EXERCISE DETAILS: In the entries that follow, find every line containing "does" and copy it.

(Saved entries)
=-=-=-=-=

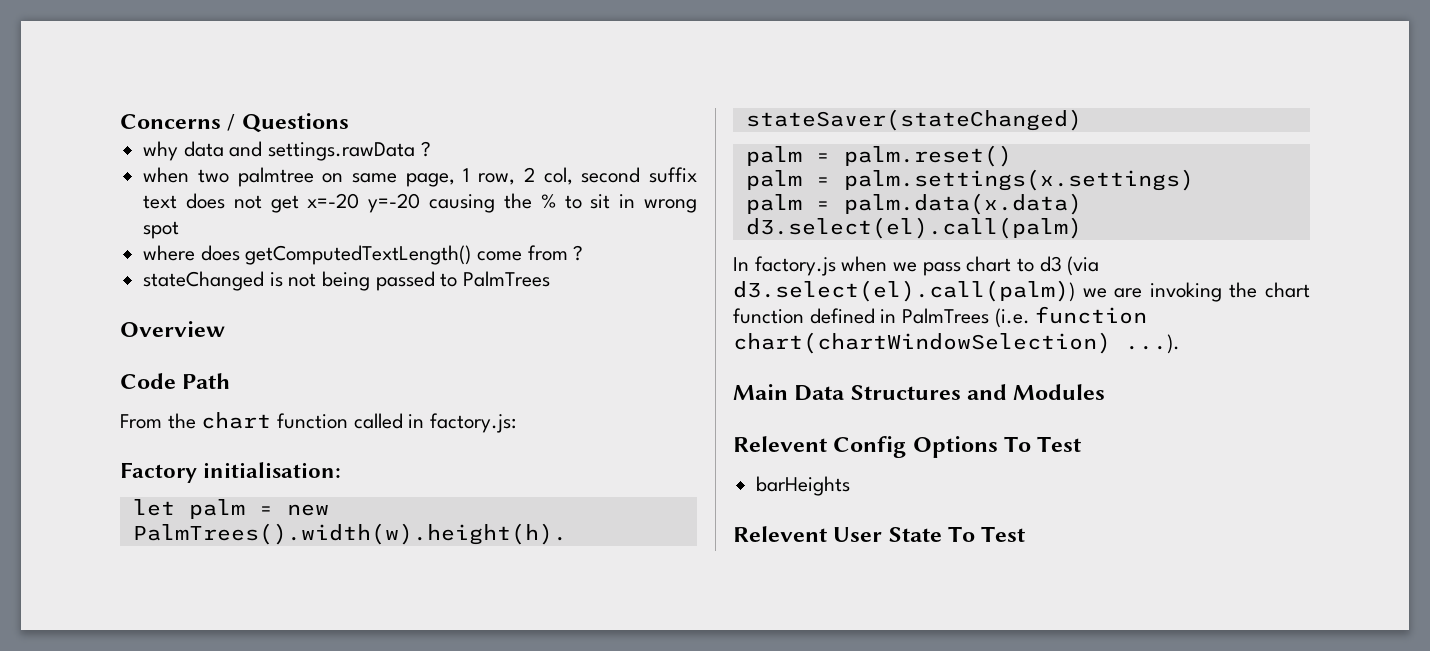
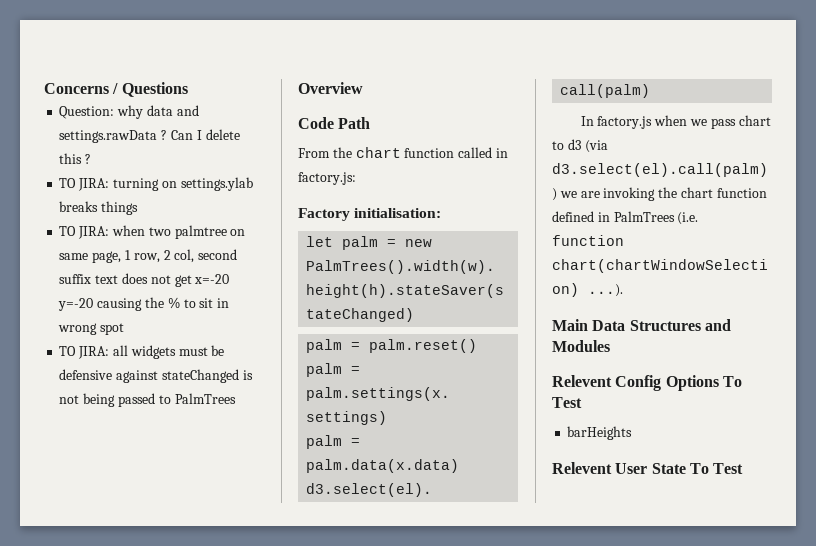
- why data and settings.rawData ?
- when two palmtree on same page, 1 row, 2 col, second suffix text does not get x=-20 y=-20 causing the % to sit in wrong spot
+ Question: why data and settings.rawData ? Can I delete this ?
+ TO JIRA: turning on settings.ylab breaks things
+ TO JIRA: when two palmtree on same page, 1 row, 2 col, second suffix text does not get x=-20 y=-20 causing the % to sit in wrong spot
- where does getComputedTextLength() come from ?
- stateChanged is not being passed to PalmTrees
+ TO JIRA: all widgets must be defensive against stateChanged is not being passed to PalmTrees

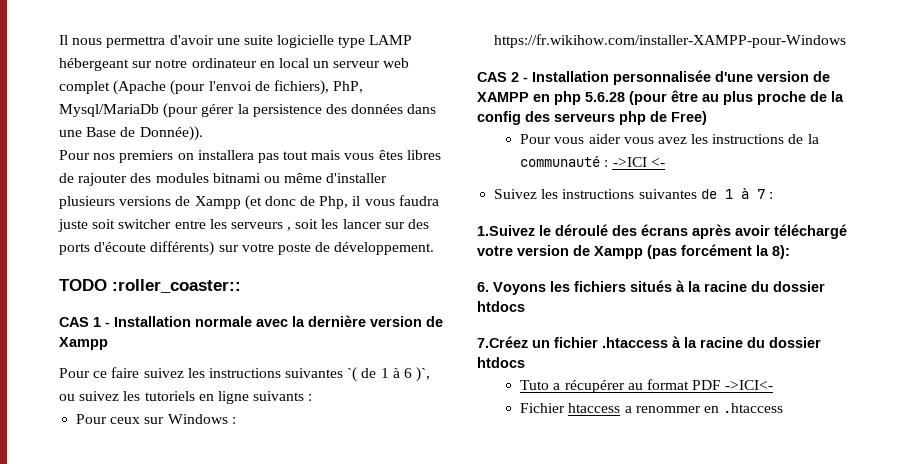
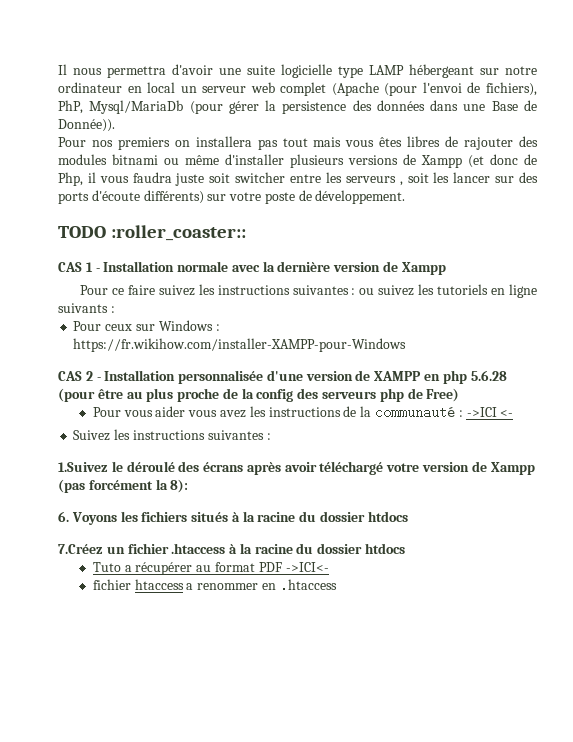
- Pour ce faire suivez les instructions suivantes `( de 1 à 6 )`, ou suivez les tutoriels en ligne suivants :
+ Pour ce faire suivez les instructions suivantes : ou suivez les tutoriels en ligne suivants :
- Suivez les instructions suivantes de 1 à 7 :
+ Suivez les instructions suivantes :
- Fichier htaccess a renommer en .htaccess
+ fichier htaccess a renommer en .htaccess

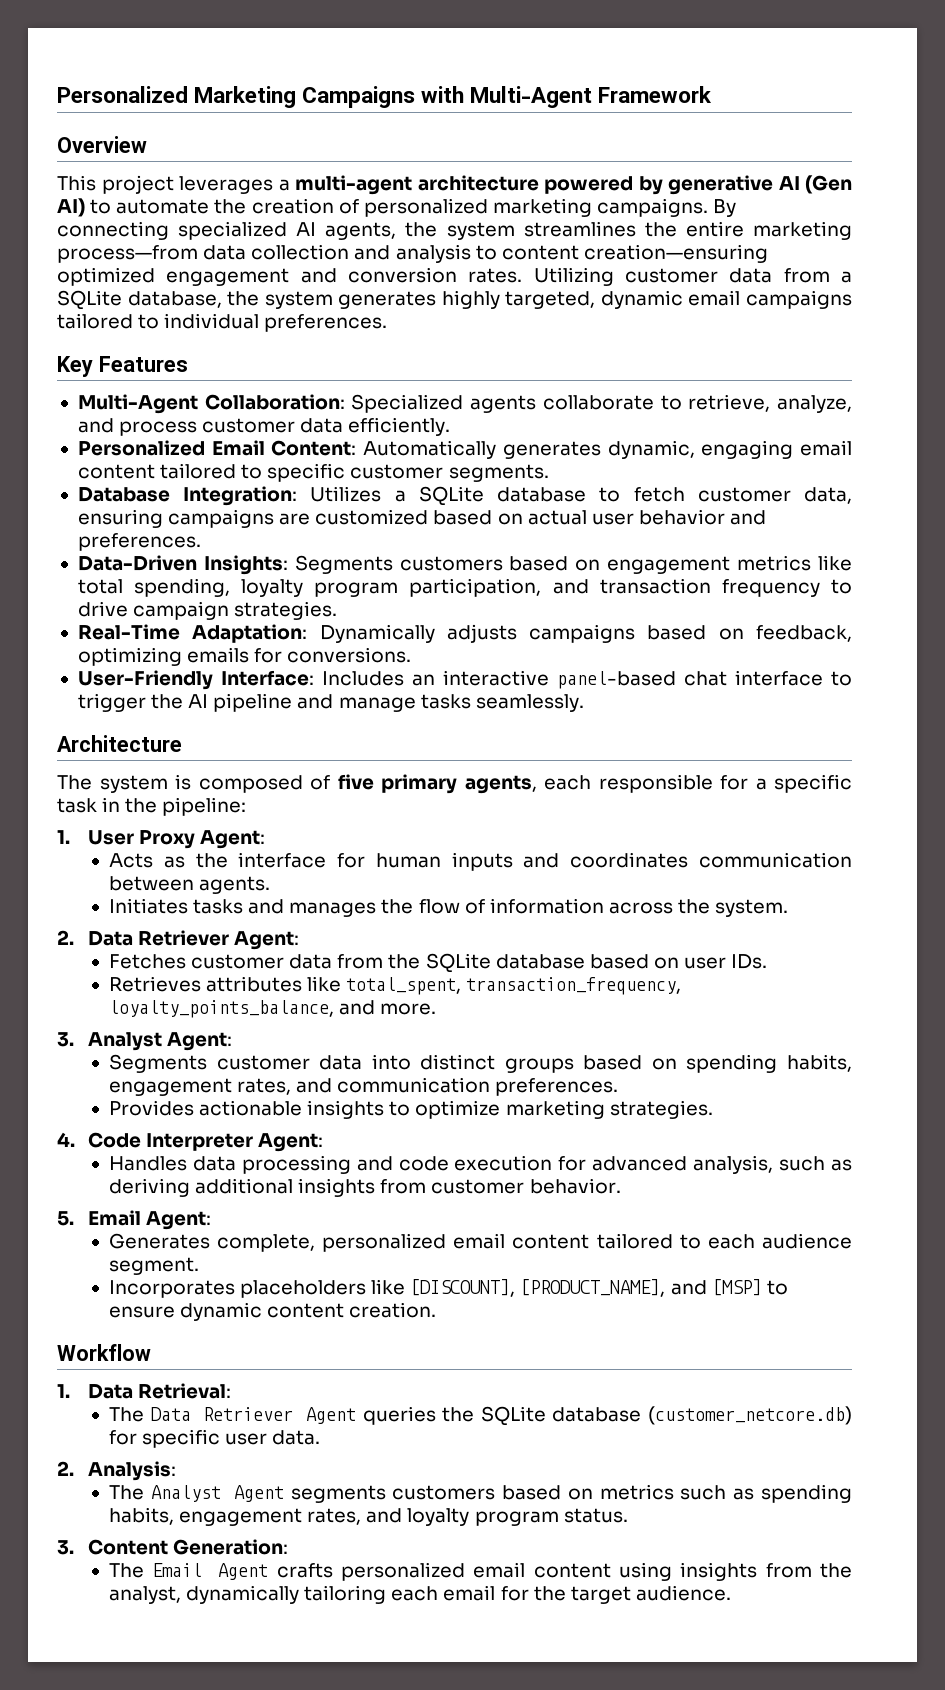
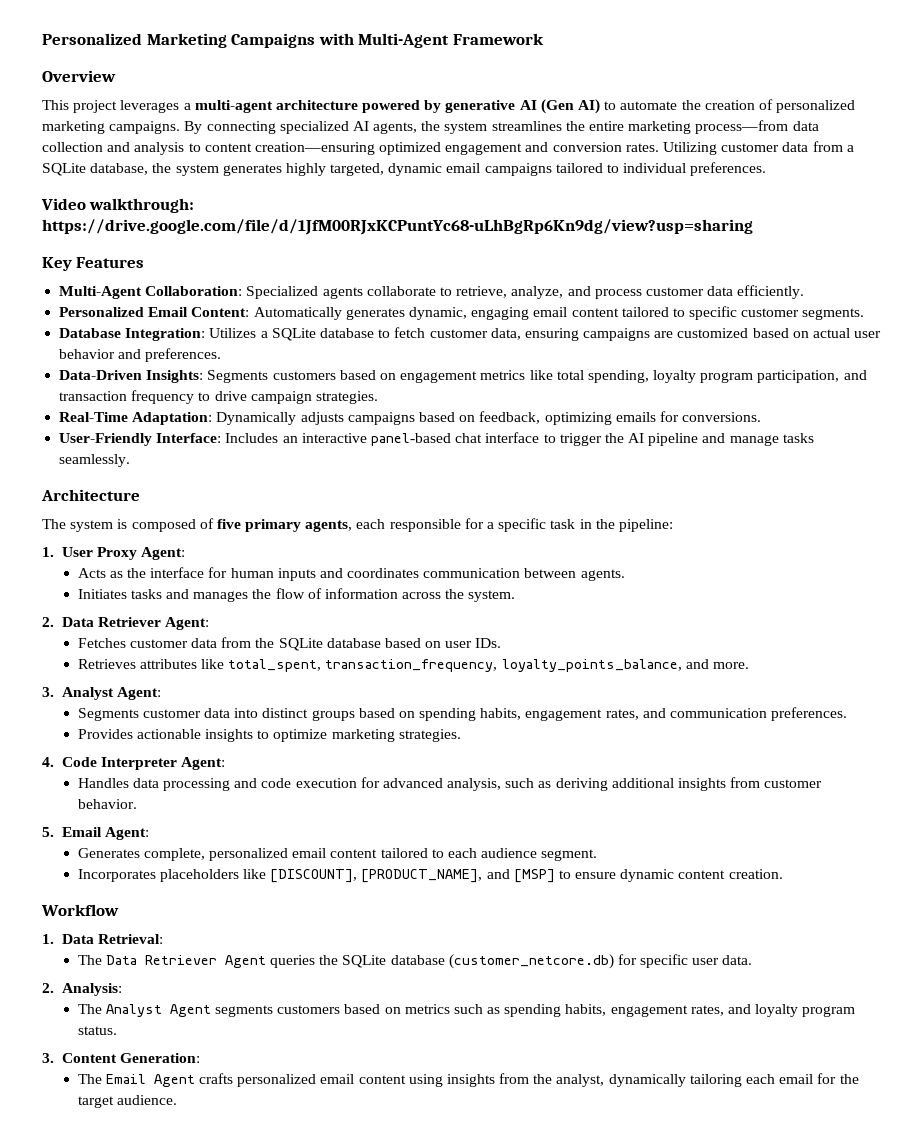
+ Video walkthrough: https://drive.google.com/file/d/1JfM00RJxKCPuntYc68-uLhBgRp6Kn9dg/view?usp=sharing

=-=-=-=-=

ANSWER SECTION:
- when two palmtree on same page, 1 row, 2 col, second suffix text does not get x=-20 y=-20 causing the % to sit in wrong spot
+ TO JIRA: when two palmtree on same page, 1 row, 2 col, second suffix text does not get x=-20 y=-20 causing the % to sit in wrong spot
- where does getComputedTextLength() come from ?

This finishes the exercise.